Clinton Street in Portland, Oregon is where you find Magna. With this restaurant, Chef Carlo Lamagna is putting the spotlight on Filipino modern cuisine in the US city.
"I've been cooking for 22 years all around the United States and in Europe too. I finally came to a point of cooking Filipino food... 'Magna' is part of my last name. It's actually a dedication to my family in the Philippines, mainly to my father. He passed away in 2009. One of his last wishes was to promote the Filipino food and the culture," Lamagna shares.
The chef, whose family hails from Pangasinan and Cagayan, also aims to educate the public about regional cuisines in the Philippines. For him, Filipino food is evolutionary.
"Honestly, I don’t believe in fusion. The word fusion is something that is outdated. Because from the indigenous ingredients of the Philippines to where people have taken it now, from the influences of Spain, US, and Japan... our food has developed. It has evolved," Lamagna explains. "The word fusion is actually a bad word in the cooking vocabulary."

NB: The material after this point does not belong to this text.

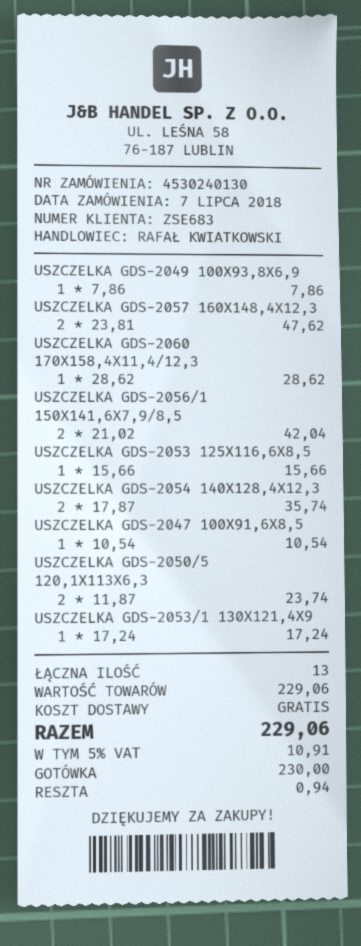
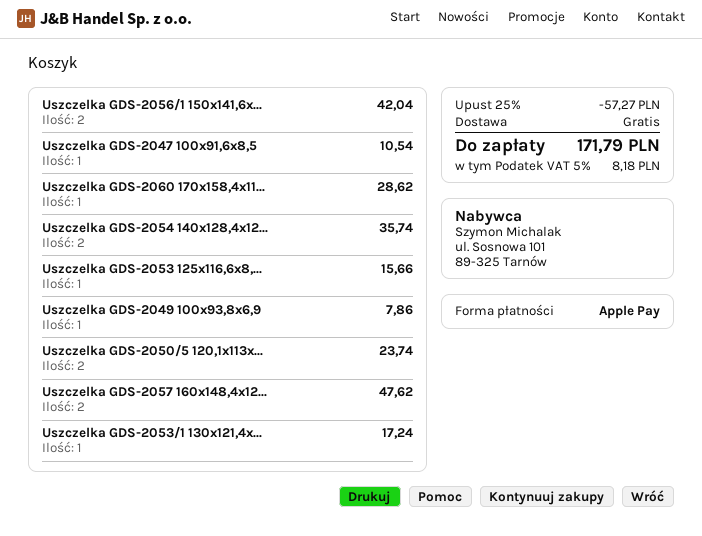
payment method: cash -> Apple Pay
discount: none -> 25% = 57.27
tax: 5% = 10.91 -> 5% = 8.18
total: 229.06 -> 171.79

Lamagna was listed by the Food & Wine magazine as among the best chefs this year. The magazine says he approaches Filipino food like 'a race car driver, driving with extreme precision and finesse, but isn't afraid to press on the gas.'
The chef asserts that Filipino food is now being recognized globally. Being part of the new contingent of modern chefs, he too continues to explore every possibility and aspect of the Filipino flavor, and bring it to the community. "Using our skills set and moving forward is something big... The main proponent is that, it's not that we have to win over, it's not the outside society we have to win over. We have to win over Filipinos. Filipinos are the most critical of anything Filipino."
"'Ay hindi Filipino food yan' (Oh, that's not Filipino food) I've had people come up to me and say that. Why do we need validation from outside source?" Lamagna asks.
During the pandemic, Magna went from upscale modern dining to more traditional Filipino food mixes. Lamagna hopes that his restaurant will become an institution and that his way of cooking Filipino food will be etched in the next generation of Filipino Americans in the US.